Elle avait dit cela en redoublant de force pour se libérer de l'emprise de Mycroft.
_ Calme-toi, Cassie. Tout va bien se passer. Tenta John pour la rassurer.
_ Tu rigoles ? Il me hait, il me trouve ridicule ! Je sais que j'ai fait des erreurs et que ce que je me fais n'est peut-être pas la bonne solution, mais c'est tout ce que j'ai trouvé pour me libérer quand je ne vais pas bien. C'est évident que Sherlock trouve ça ridicule et je le comprends.
L'aîné des Holmes avait écouté la jeune fille d'une oreille attentive.
_ Je peux t'assurer que tu te trompes, Cassie. Sherlock se fait du souci pour toi, bien plus que tu ne le penses. Son but est simplement de t'aider, pas de te faire souffrir. Lui et moi avions déjà eu à faire à une situation similaire il y a quelques années. A l'époque, nous ne savions pas comment aider cette personne et il ne veut pas refaire la même erreur. C'est pour cela qu'il n'a pas hésité à m'appeler en voyant que tu t'infligeais ce genre de choses… Que tu te scarifiais.
En entendant ce dernier mot, Cassie se crispa et cacha son visage en le tournant vers le cuir de la banquette.
_ Il voulait avoir mon avis et mon aide face à tout cela.
Alors que la jeune fille tentait vainement de se retirer des mains de Mycroft, la voiture s'arrêta.
_ Qu'est-ce qui se passe ? Demanda-t-elle sur le qui-vive.

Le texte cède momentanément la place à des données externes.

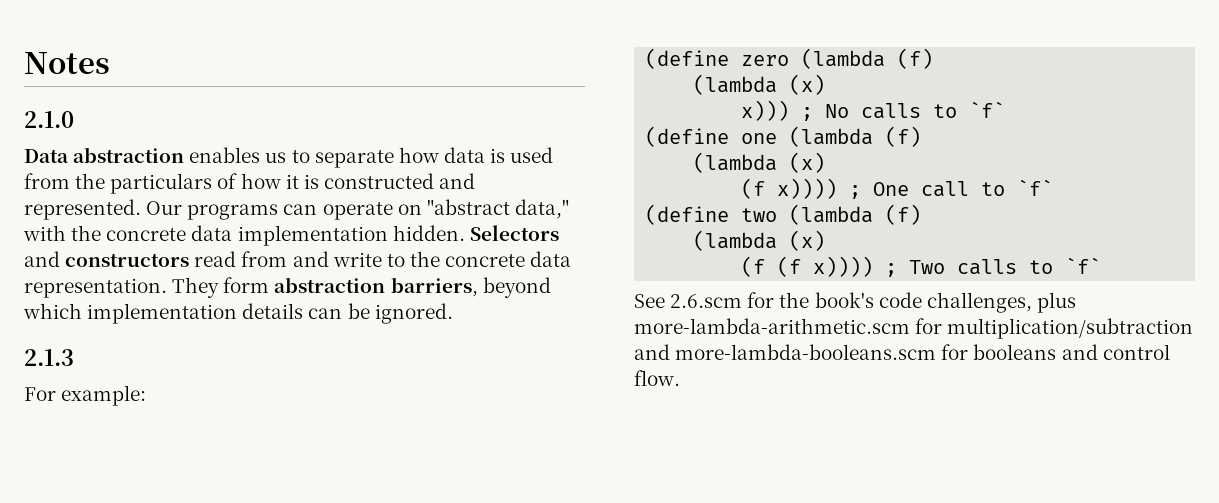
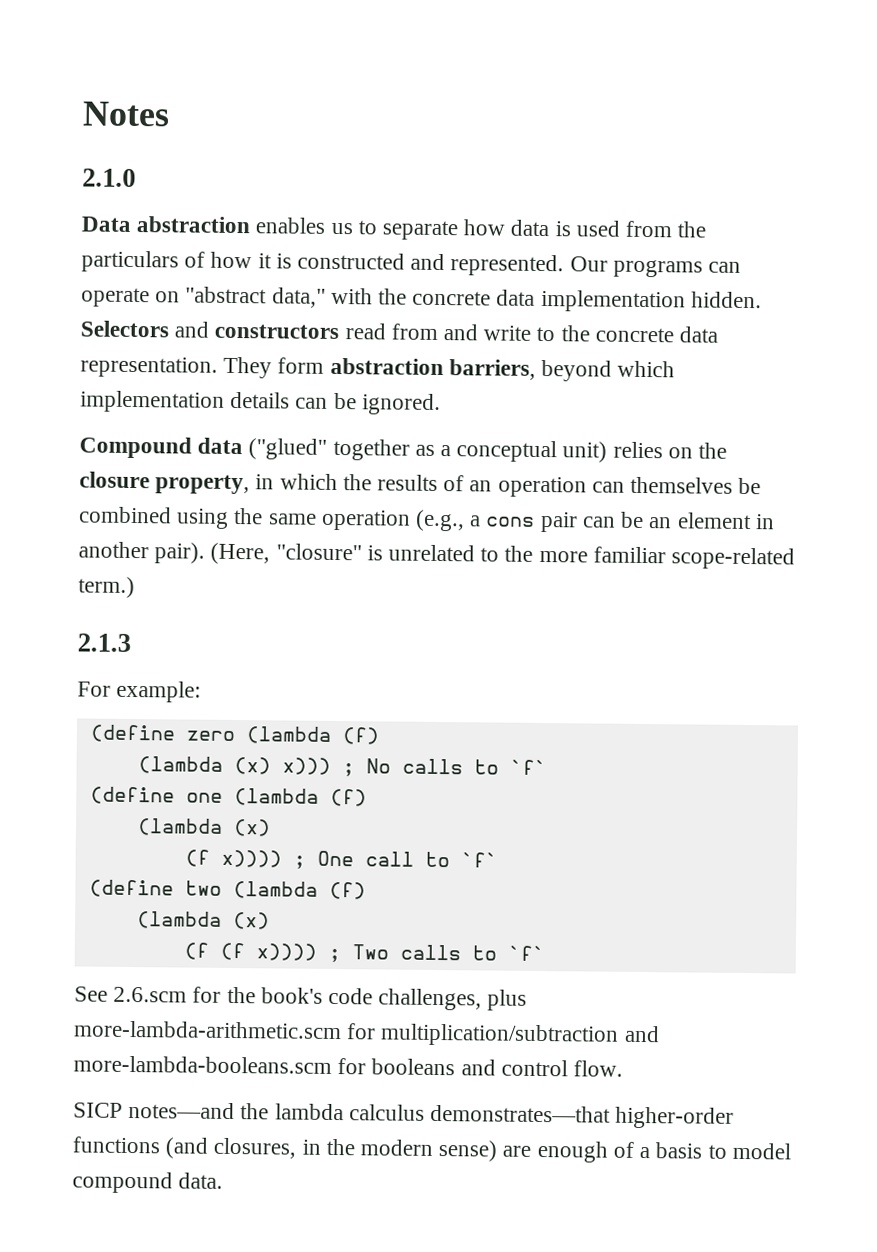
(453, 313) none -> [79,436,728,463] [79,471,762,498] [78,506,775,533] [78,541,796,570] [78,576,135,599] // Compound data ("glued" together as a conceptual unit) relies on the closure property, in which the results of an operation can themselves be combined using the same operation (e.g., a cons pair can be an element in another pair). (Here, "closure" is unrelated to the more familiar scope-related term.)
(826, 84) // -> (271, 766) none
(680, 378) none -> [73,1101,735,1129] [72,1136,791,1163] [72,1171,224,1194] // SICP notes—and the lambda calculus demonstrates—that higher-order functions (and closures, in the modern sense) are enough of a basis to model compound data.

_ Nous sommes arrivés. Répondit Holmes.
_ Quoi ?! Non !
La jeune fille prit peur et redoubla de force pour se libérer. Elle était terrorisée.
_ Cassie ! Calme-toi ! Dit John et stoppant ses coups.
_ Je ne veux pas y retourner. John je t'en prie, laisse-moi partir. Je n'arriverai pas à affronter son regard. Je t'en prie …supplia-t-elle désespérée, la peur au ventre et des larmes aux bords des yeux.
_ Cassie, tout va bien se passer. Tu as entendu ce qu'a dit Mycroft. Sherlock n'est pas en colère contre toi, au contraire.
_ Mais il a dit-
_ Tu ne risques absolument rien. Crois-moi. Tout va bien …
L'adolescente était tellement apeurée face aux retrouvailles imminentes entre elle et Sherlock qu'elle en perdit tout son courage.
Le médecin baissa la tête, il était inquiet. Il remarquait bien que la jeune fille était terrorisée, mais elle devait comprendre qu'elle n'avait rien à craindre de Sherlock.
_ Il faut y aller, maintenant.Annonça-t-il en sortant de la voiture pour aller sonner à la porte.
Mycroft relâcha Cassie mais empoigna aussitôt son poignet gauche pour l'obliger à sortir.
_ Non !
Ils étaient à présent face à la porte. Des pas résonnèrent dans les escaliers. Le cœur de Cassie battait tellement fort qu'elle en eu le tournis.
La poignée tourna lentement sur la droite.
La jeune fille tenta un dernier geste de recul.
La porte s'ouvrit, dévoilant Sherlock, le regard immédiatement posé sur le visage baissé de Cassie.
_ Bonsoir Sherlock.Dit Mycroft en tendant la main qui retenait celle de la jeune fille, vers son frère.